◆ Before-and-after page screenshots
━━━━━━━━━━━━━━━━━━━━━━━━━━━━━━

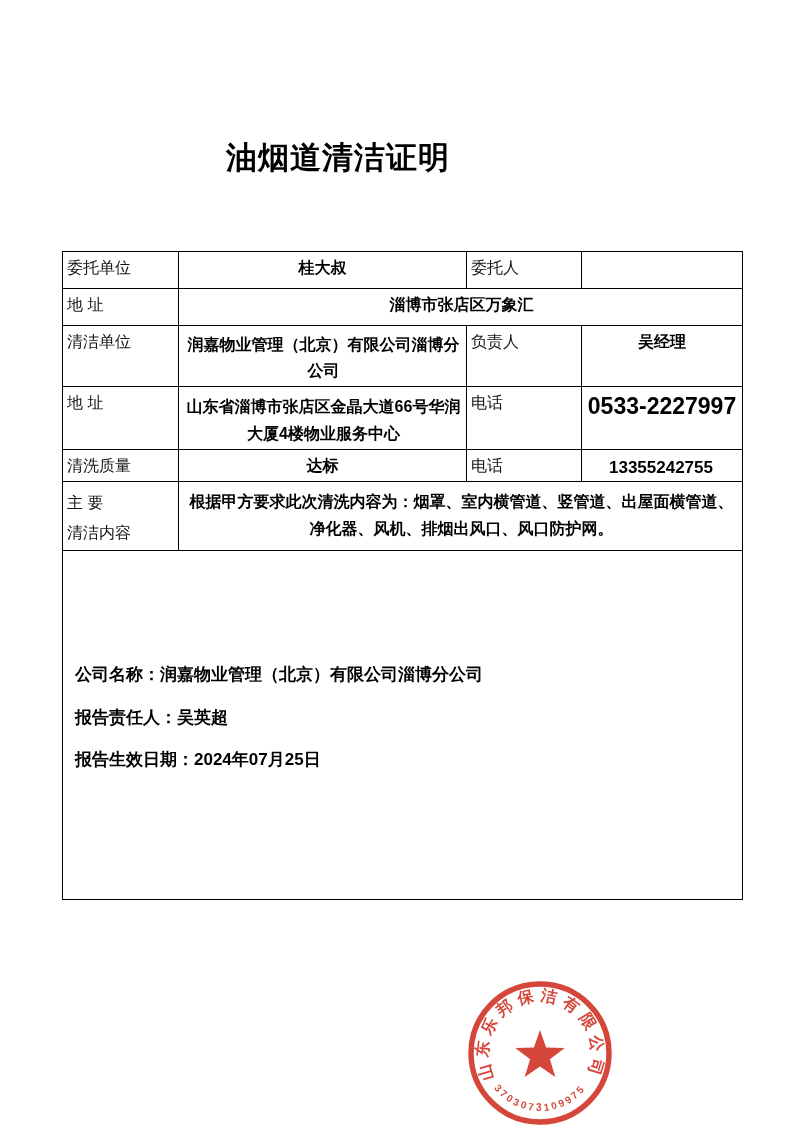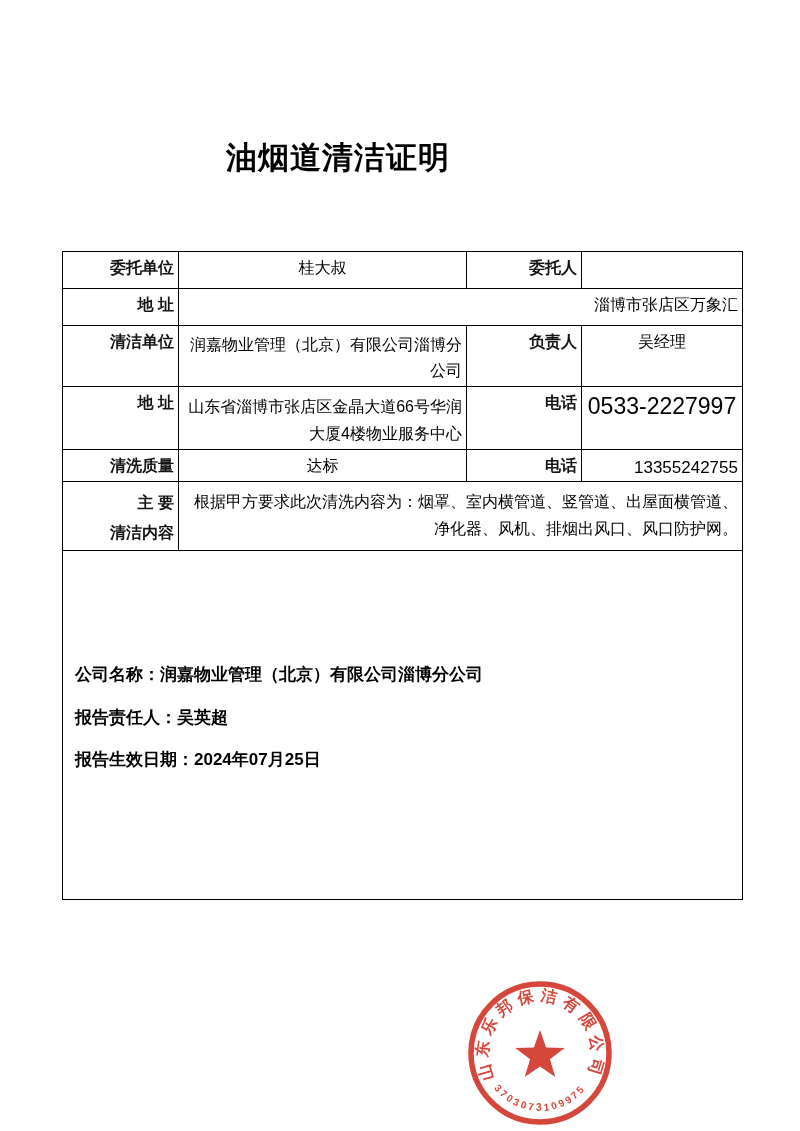"委托单位" td.lbl { font-weight: 700 -> 400; text-align: right -> left }
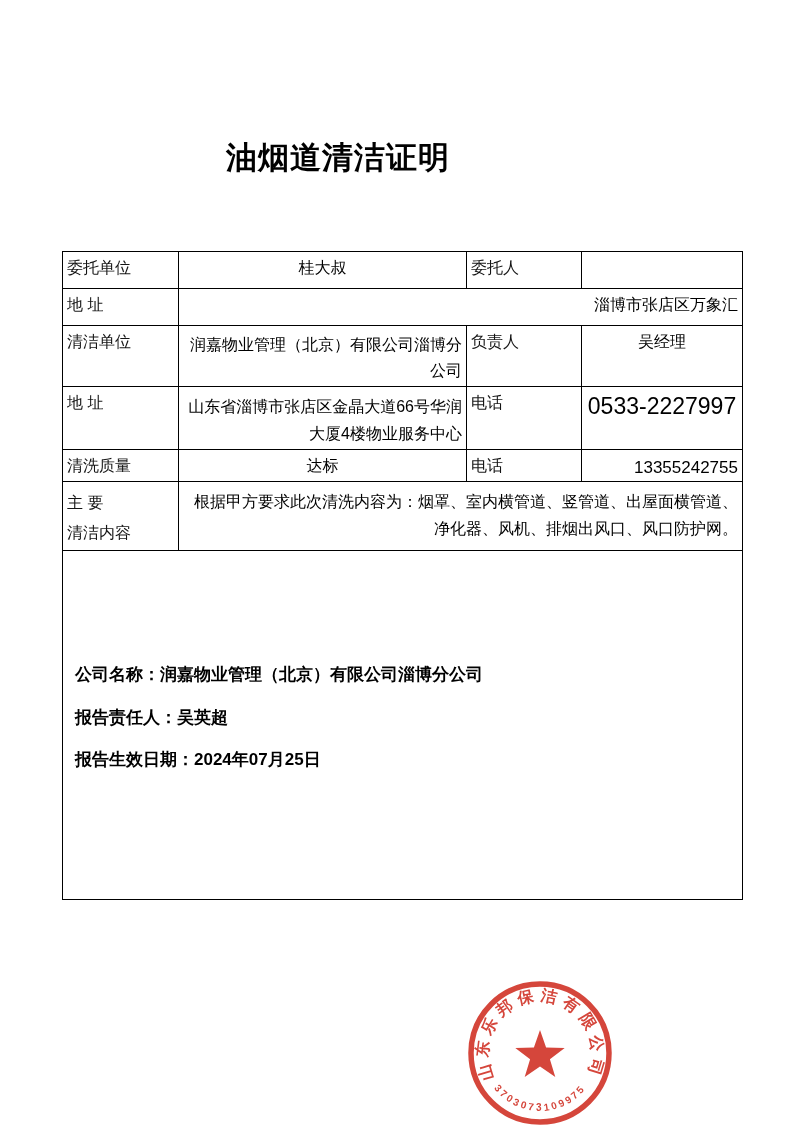"桂大叔" td.val { font-weight: 400 -> 700 }
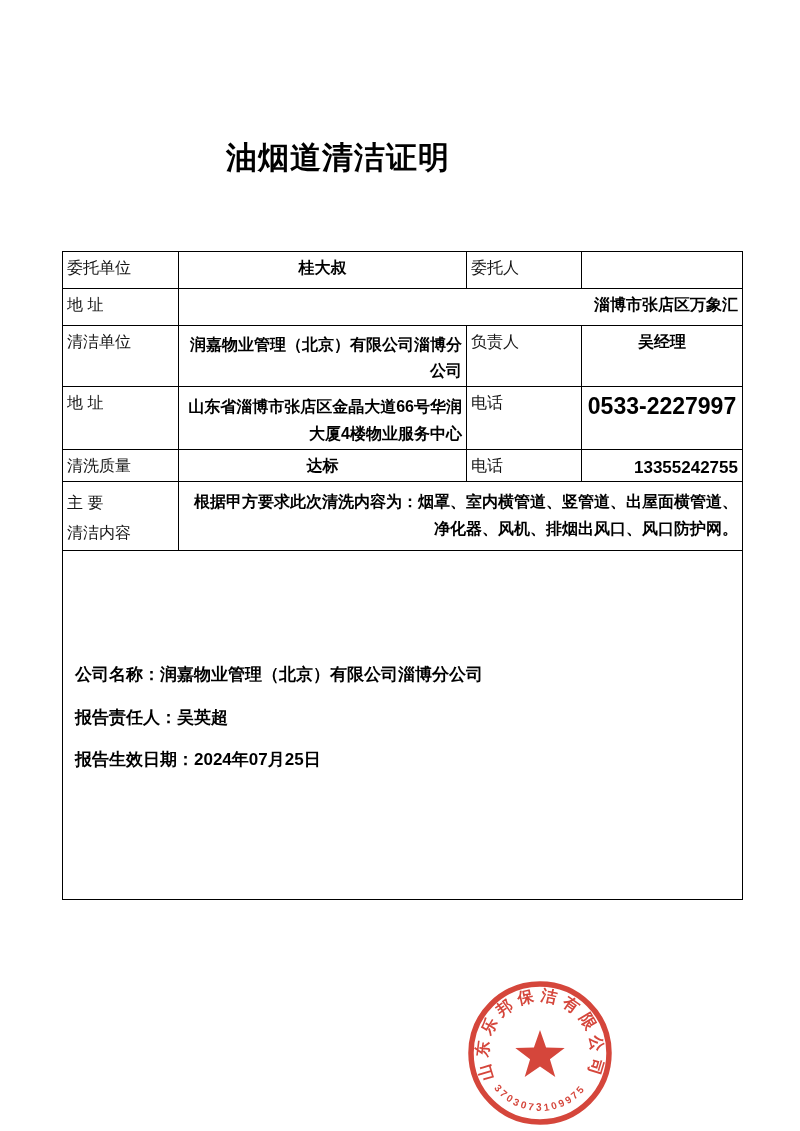"淄博市张店区万象汇" .l { text-align: right -> center }
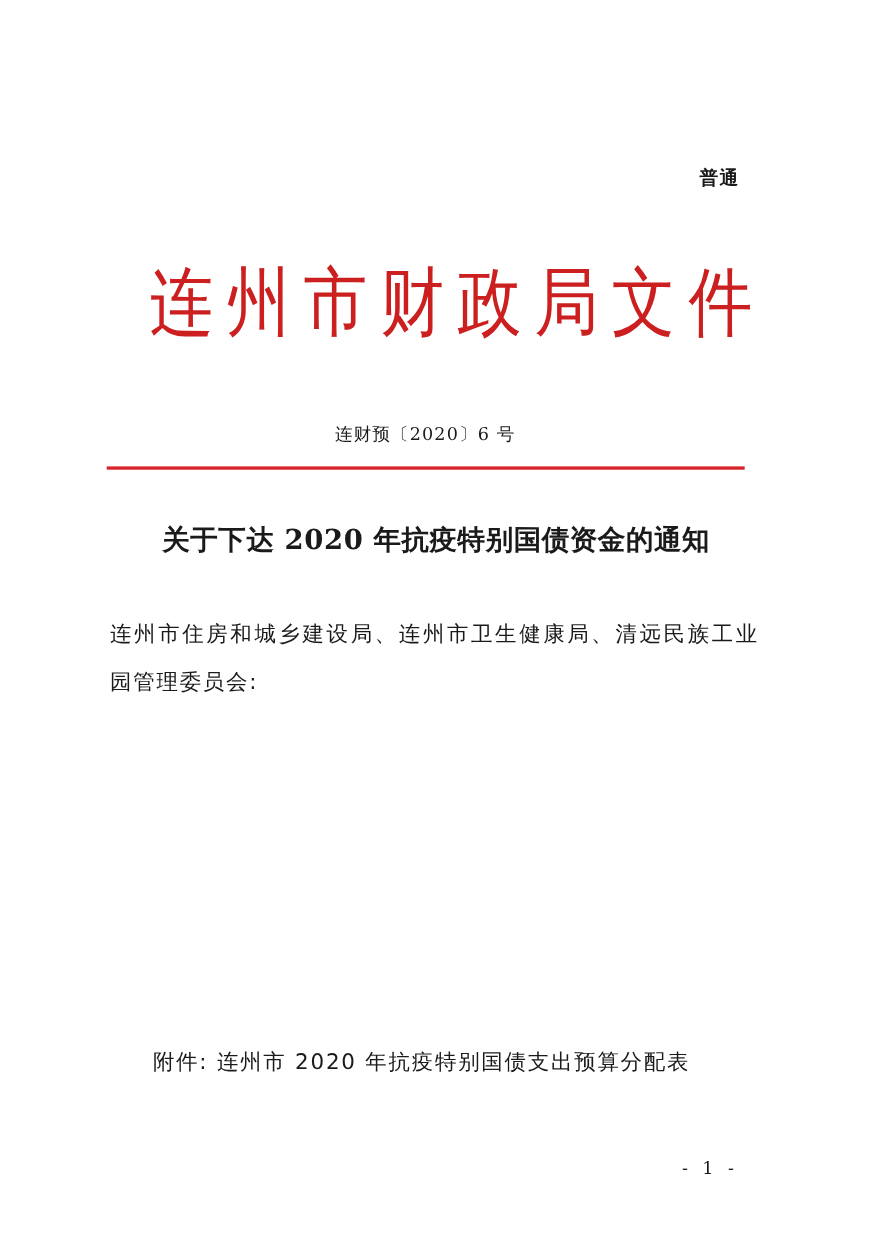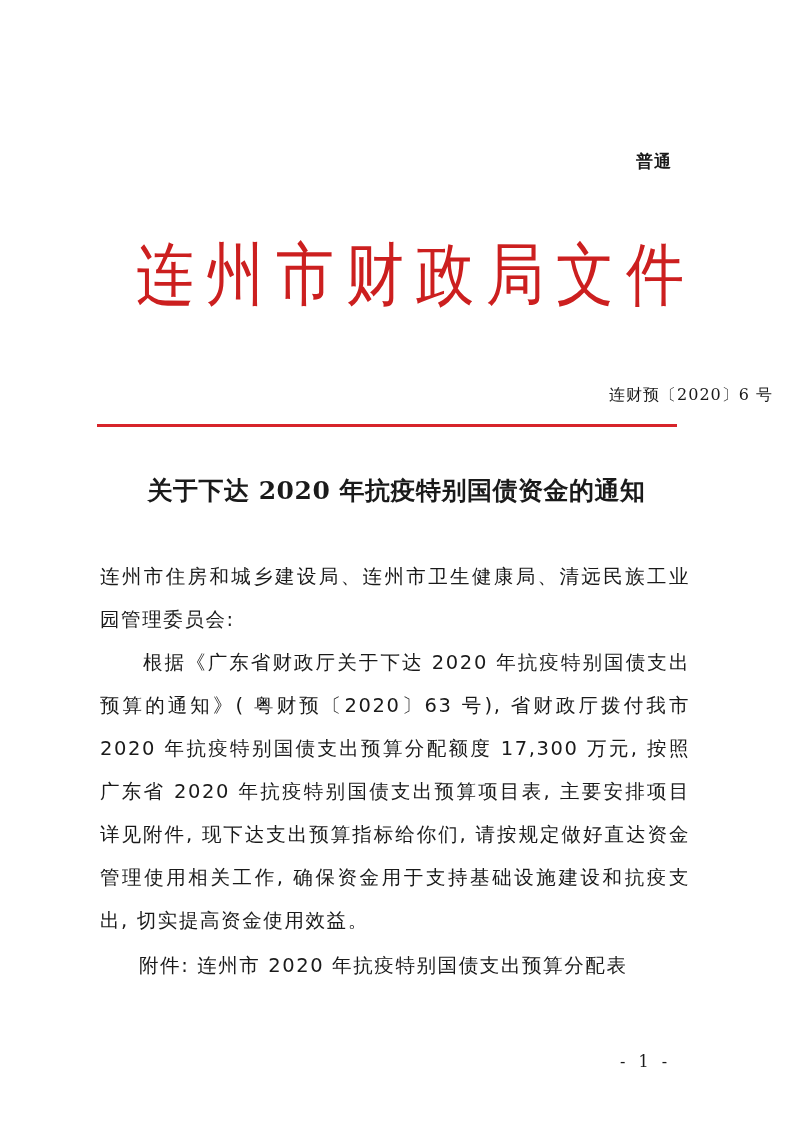"连财预〔2020〕6 号" .doc-number { text-align: right -> center }
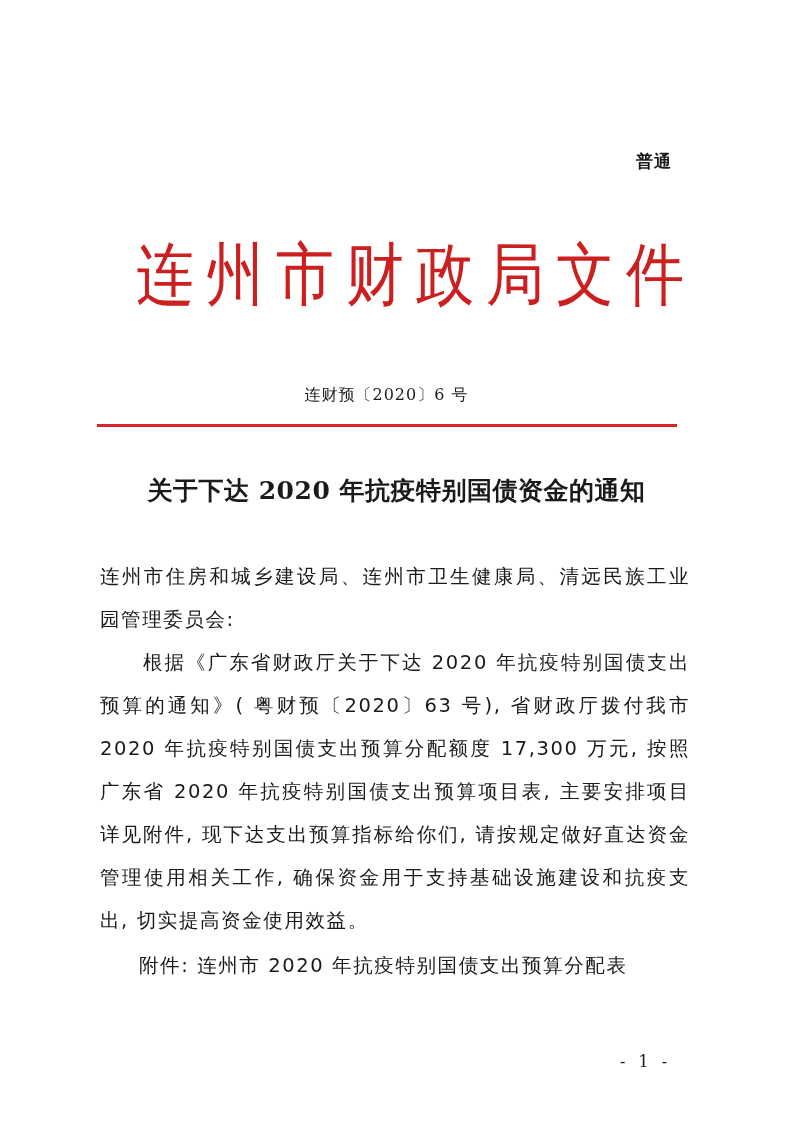"根据《广东省财政厅关于下达 2020 年抗疫特别国债支出预算的通知》(" p.indent { html: <p>根据《广东省财政厅关于下达 2020 年抗疫特别国债支出预算的通知》( 粤财预〔2020〕63 号), 省财政厅拨付我市 2020 年抗疫特别国债支出预算分配额度 17,300 万元, 按照广东省 2020 年抗疫特别国债支出预算项目表, 主要安排项目详见附件, 现下达支出预算指标给你们, 请按规定做好直达资金管理使用相关工作, 确保资金用于支持基础设施建设和抗疫支出, 切实提高资金使用效益。</p> -> none }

━━━━━━━━━━━━━━━━━━━━━━━━━━━━━━

◆ What needs to be done
What is needed is an exact printout of all the entries, without the pictures.

◆ Response area
"委托单位" td.lbl { font-weight: 700 -> 400; text-align: right -> left }
"桂大叔" td.val { font-weight: 400 -> 700 }
"淄博市张店区万象汇" .l { text-align: right -> center }
"连财预〔2020〕6 号" .doc-number { text-align: right -> center }
"根据《广东省财政厅关于下达 2020 年抗疫特别国债支出预算的通知》(" p.indent { html: <p>根据《广东省财政厅关于下达 2020 年抗疫特别国债支出预算的通知》( 粤财预〔2020〕63 号), 省财政厅拨付我市 2020 年抗疫特别国债支出预算分配额度 17,300 万元, 按照广东省 2020 年抗疫特别国债支出预算项目表, 主要安排项目详见附件, 现下达支出预算指标给你们, 请按规定做好直达资金管理使用相关工作, 确保资金用于支持基础设施建设和抗疫支出, 切实提高资金使用效益。</p> -> none }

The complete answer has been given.